Avvitatore 12V PARKSIDE lidl. PBSA 12 C2. Mandrino separabile. Trapano ricaricabile 28 Nm. 2019. D3
Anonim

A bahan baru yang dikembangkan oleh para peneliti Taiwan bertujuan untuk mengakhiri kebakaran dan ledakan yang disebabkan oleh baterai lithium-ion yang biasa ditemukan di ponsel dan perangkat mobile lainnya.

Teknologi lithium-ion digunakan dalam baterai untuk sebagian besar perangkat elektronik saat ini, dari iPod dan iPhone ke laptop, kamera digital, dan lainnya. Teknologi ini telah dianggap aman selama bertahun-tahun, tetapi kerusakan dan cacat produksi telah menyebabkan kebakaran profil tinggi dan ledakan kecil. Beberapa tahun yang lalu, beberapa kebakaran baterai laptop membuat Sony menghabiskan ratusan juta dolar untuk daya ingat baterai lithium-ion yang sangat besar.

Teknologi baterai yang sama ini sekarang digunakan dalam kendaraan hibrida dan mobil listrik.

Untuk membuat baterai lithium-ion lebih aman, Lembaga Penelitian Teknologi Industri (ITRI) yang didanai pemerintah Taiwan mengembangkan polimer baru, STOBA (oligomer yang dihentikan sendiri dengan arsitektur yang bercabang-hiper) agar tidak terlalu panas. Polimer ditambahkan ke bahan katoda di dalam baterai lithium-ion.

"Kebakaran atau ledakan pada baterai ini disebabkan oleh sirkuit pendek," kata Wu Hung-chun, seorang peneliti di ITRI, menjelaskan bahwa kesalahan kecil sekalipun seperti menjatuhkan handset dapat menyebabkan kerusakan yang menyebabkan korsleting.

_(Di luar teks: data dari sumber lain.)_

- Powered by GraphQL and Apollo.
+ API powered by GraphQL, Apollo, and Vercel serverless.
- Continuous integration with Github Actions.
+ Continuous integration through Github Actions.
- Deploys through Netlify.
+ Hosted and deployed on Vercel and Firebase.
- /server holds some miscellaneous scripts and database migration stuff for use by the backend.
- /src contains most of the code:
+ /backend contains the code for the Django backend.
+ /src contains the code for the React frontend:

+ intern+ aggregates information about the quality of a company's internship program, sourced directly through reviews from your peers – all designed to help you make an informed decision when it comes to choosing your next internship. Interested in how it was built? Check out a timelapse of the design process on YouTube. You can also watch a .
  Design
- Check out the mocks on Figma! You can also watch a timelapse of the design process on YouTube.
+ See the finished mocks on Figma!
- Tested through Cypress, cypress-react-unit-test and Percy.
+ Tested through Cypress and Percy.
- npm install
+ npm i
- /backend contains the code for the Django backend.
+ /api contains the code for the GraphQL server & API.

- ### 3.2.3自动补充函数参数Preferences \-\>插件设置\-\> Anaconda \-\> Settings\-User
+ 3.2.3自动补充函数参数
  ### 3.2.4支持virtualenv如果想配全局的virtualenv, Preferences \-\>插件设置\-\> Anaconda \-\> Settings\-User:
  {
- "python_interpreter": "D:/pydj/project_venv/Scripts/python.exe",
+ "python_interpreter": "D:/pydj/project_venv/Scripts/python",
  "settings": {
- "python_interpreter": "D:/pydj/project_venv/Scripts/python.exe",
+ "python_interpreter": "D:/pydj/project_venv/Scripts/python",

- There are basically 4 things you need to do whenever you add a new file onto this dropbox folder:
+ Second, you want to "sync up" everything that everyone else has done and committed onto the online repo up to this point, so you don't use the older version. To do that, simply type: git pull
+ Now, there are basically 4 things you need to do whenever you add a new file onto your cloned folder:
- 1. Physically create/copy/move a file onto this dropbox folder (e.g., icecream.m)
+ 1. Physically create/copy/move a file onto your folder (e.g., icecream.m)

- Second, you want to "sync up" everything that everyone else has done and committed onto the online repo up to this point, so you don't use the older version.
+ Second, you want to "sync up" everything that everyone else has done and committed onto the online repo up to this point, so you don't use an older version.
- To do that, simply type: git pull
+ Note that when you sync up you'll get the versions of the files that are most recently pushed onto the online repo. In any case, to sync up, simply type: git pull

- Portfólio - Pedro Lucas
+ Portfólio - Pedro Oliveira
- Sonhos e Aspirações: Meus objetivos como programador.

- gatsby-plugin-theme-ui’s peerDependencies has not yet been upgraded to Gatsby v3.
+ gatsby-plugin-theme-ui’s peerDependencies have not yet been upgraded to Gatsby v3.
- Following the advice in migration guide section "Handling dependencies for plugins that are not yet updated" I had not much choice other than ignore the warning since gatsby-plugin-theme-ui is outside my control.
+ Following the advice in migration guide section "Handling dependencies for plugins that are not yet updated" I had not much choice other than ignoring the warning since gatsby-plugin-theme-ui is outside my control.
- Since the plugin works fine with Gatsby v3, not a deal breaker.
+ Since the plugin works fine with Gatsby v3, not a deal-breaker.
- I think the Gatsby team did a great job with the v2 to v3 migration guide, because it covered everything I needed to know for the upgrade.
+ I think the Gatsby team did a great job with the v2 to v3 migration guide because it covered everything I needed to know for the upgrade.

Jawabannya adalah untuk mengembangkan STOBA, yang menekan panas termal jika terjadi tusukan atau kerusakan parah lainnya. Wu menunjukkan video uji paku umum yang menusuk baterai ponsel, yang menyebabkannya memanas hingga lebih dari 650 derajat dan meledak. Tes kedua pada baterai ponsel dengan teknologi STOBA melihat panas hanya mencapai 140 derajat. Peneliti memperingatkan bahwa orang tidak boleh mencoba eksperimen semacam itu di rumah.

Saat ini ITRI sedang mengerjakan proses produksi untuk STOBA, kata Wu, menambahkan bahwa teknologi tersebut hanya akan menambah sekitar 2 atau 3 persen untuk keseluruhan biaya sebuah lithium- baterai ion.

"Teknologi ini siap untuk baterai lithium-ion yang digunakan dalam perangkat elektronik, ponsel, laptop, tidak masalah," katanya. ITRI ​​sudah mulai menguji STOBA pada baterai mobil listrik.

Kelompok riset Taiwan bukanlah yang pertama mengembangkan teknologi keselamatan untuk baterai lithium-ion. Sony, Toshiba dan pembuat baterai lithium-ion lainnya telah bekerja untuk meningkatkan baterai selama bertahun-tahun. Tiga tahun lalu, Panasonic mengumumkan lapisan isolasi resistif panas di dalam sel baterai yang dimaksudkan untuk menjaga baterai dari overheating dalam hal arus pendek.

ITRI juga pada hari Kamis mengumumkan perjanjian untuk bekerja dengan E-One Moli Energy untuk mengeksplorasi cara-cara untuk membuat baterai lithium-ion untuk mobil hibrida dan mobil listrik lebih aman dan lebih efisien.

Kesepakatan lima tahun dibuat sebagian untuk mengambil keuntungan dari insentif pemerintah untuk mempromosikan proyek energi alternatif dan untuk memanfaatkan teknologi baru untuk baterai lithium-ion.

E-One membuat baterai untuk BMW Mini E, mobil listrik eksperimental yang menggunakan baterai lithium-ion.

Prototipe baterai mobil listrik E-One terbaru, eTaxi BEV, berharga US $ 100.000 saat ini, memberikan mobil kisaran 120-150 mil (190-240 kilometer) sebelum memerlukan pengisian ulang, mengisi daya dalam dua hingga lima jam dan berakselerasi dari 0 hingga 60 mil per jam dalam 7 detik. Baterai mengandung 5.000 sel, dibandingkan dengan 3 hingga 8 sel yang ditemukan di baterai laptop umum.